But since the numbers given in Markdown for ordered lists are not literal, the numbering in the rendered output may be different. But your use case, @chrisalley, is an important one. How to refer to items in an ordered list from elsewhere in the same content? The proper solution is to provide a reference syntax, offhand something like (but better than):
1. Item A
3. Item C (Item B got deleted)
4. Item D
Here is a paragraph that refers to Option {{#3}}.
Which would render as:
1. Item A
2. Item C (Item B got deleted)
3. Item D
Here is a paragraph that refers to Option 2.
EDIT: I just realized my idea might not work, since CSS styling would be applied after the Markdown was rendered to HTML, meaning the reference could not reflect the style (number, letter, roman numeral)… Or can it? Is there an HTML/CSS trick to support this?

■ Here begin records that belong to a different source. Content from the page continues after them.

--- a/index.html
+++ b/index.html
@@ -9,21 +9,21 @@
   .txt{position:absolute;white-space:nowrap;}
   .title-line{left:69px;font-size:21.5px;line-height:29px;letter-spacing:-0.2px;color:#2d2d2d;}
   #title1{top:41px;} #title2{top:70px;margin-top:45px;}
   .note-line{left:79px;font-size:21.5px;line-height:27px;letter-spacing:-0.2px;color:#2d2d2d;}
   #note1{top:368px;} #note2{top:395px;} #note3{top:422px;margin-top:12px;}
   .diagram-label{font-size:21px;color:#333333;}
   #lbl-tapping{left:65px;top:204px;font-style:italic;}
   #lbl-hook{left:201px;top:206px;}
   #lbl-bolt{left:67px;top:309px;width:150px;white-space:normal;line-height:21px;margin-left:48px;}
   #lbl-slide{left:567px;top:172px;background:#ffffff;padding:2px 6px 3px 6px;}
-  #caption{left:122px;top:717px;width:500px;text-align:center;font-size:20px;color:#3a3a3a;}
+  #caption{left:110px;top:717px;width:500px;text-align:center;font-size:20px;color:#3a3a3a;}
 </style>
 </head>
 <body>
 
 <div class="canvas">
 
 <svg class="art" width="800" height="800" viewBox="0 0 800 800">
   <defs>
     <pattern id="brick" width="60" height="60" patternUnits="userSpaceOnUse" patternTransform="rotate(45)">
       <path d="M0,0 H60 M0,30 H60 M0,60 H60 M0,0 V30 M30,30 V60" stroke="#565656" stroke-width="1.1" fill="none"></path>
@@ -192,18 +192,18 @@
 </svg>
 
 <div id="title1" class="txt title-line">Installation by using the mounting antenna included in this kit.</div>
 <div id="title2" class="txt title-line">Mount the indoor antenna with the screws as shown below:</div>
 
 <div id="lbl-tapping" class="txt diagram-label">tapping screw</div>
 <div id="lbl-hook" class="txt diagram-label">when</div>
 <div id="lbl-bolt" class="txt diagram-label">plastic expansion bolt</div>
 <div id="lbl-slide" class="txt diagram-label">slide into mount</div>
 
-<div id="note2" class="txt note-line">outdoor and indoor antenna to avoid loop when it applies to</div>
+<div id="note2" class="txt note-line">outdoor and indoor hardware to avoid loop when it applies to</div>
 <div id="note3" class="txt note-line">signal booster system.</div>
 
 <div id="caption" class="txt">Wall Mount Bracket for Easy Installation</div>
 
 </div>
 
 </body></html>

My original point is just a preference. If it turns out that the pros of supporting specified list styles in Markdown outweigh the pros of separation of concerns, I can get behind it. But it does seem to go against the design principles of Markdown and its most common output format, HTML. Yes, HTML supports inline declaration of styling, but that’s because HTML supports both SOP and monolithic approaches. Markdown currently doesn’t support inline styling in any way other than embedding HTML.
I think I’ve rambled on too long about something that may not be that important!